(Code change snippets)
------------------------

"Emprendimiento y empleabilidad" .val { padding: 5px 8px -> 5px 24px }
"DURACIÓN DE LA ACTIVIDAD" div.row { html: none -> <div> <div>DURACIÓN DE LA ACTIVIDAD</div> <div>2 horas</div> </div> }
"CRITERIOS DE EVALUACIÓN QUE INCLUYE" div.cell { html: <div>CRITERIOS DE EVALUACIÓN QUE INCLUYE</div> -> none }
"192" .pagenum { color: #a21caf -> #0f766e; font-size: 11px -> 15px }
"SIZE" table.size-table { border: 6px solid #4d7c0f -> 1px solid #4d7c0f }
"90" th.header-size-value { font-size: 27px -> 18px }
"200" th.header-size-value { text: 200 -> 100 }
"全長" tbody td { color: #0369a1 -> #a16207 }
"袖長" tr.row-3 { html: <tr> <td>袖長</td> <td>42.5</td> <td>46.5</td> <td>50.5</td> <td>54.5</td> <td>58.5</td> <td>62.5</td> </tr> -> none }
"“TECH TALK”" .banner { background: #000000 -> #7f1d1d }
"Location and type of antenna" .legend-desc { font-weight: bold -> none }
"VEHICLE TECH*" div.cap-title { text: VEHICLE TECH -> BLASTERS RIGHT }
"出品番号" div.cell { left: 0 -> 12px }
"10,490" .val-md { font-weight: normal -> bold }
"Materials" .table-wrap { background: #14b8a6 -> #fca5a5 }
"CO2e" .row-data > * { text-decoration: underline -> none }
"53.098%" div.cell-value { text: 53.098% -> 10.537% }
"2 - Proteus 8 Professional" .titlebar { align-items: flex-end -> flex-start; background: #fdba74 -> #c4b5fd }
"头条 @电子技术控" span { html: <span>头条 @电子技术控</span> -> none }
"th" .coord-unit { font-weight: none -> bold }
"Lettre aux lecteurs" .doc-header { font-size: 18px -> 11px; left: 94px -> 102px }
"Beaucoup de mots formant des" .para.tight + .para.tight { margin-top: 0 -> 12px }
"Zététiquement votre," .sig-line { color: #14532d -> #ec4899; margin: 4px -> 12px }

------------------------

• **WHAT YOU NEED TO DO**
A word-for-word restatement of the records above from the line containing "background: #14b8a6 ->" to their final line is all the answer should hold.

• **OUTPUT FOR THIS EXERCISE**
"Materials" .table-wrap { background: #14b8a6 -> #fca5a5 }
"CO2e" .row-data > * { text-decoration: underline -> none }
"53.098%" div.cell-value { text: 53.098% -> 10.537% }
"2 - Proteus 8 Professional" .titlebar { align-items: flex-end -> flex-start; background: #fdba74 -> #c4b5fd }
"头条 @电子技术控" span { html: <span>头条 @电子技术控</span> -> none }
"th" .coord-unit { font-weight: none -> bold }
"Lettre aux lecteurs" .doc-header { font-size: 18px -> 11px; left: 94px -> 102px }
"Beaucoup de mots formant des" .para.tight + .para.tight { margin-top: 0 -> 12px }
"Zététiquement votre," .sig-line { color: #14532d -> #ec4899; margin: 4px -> 12px }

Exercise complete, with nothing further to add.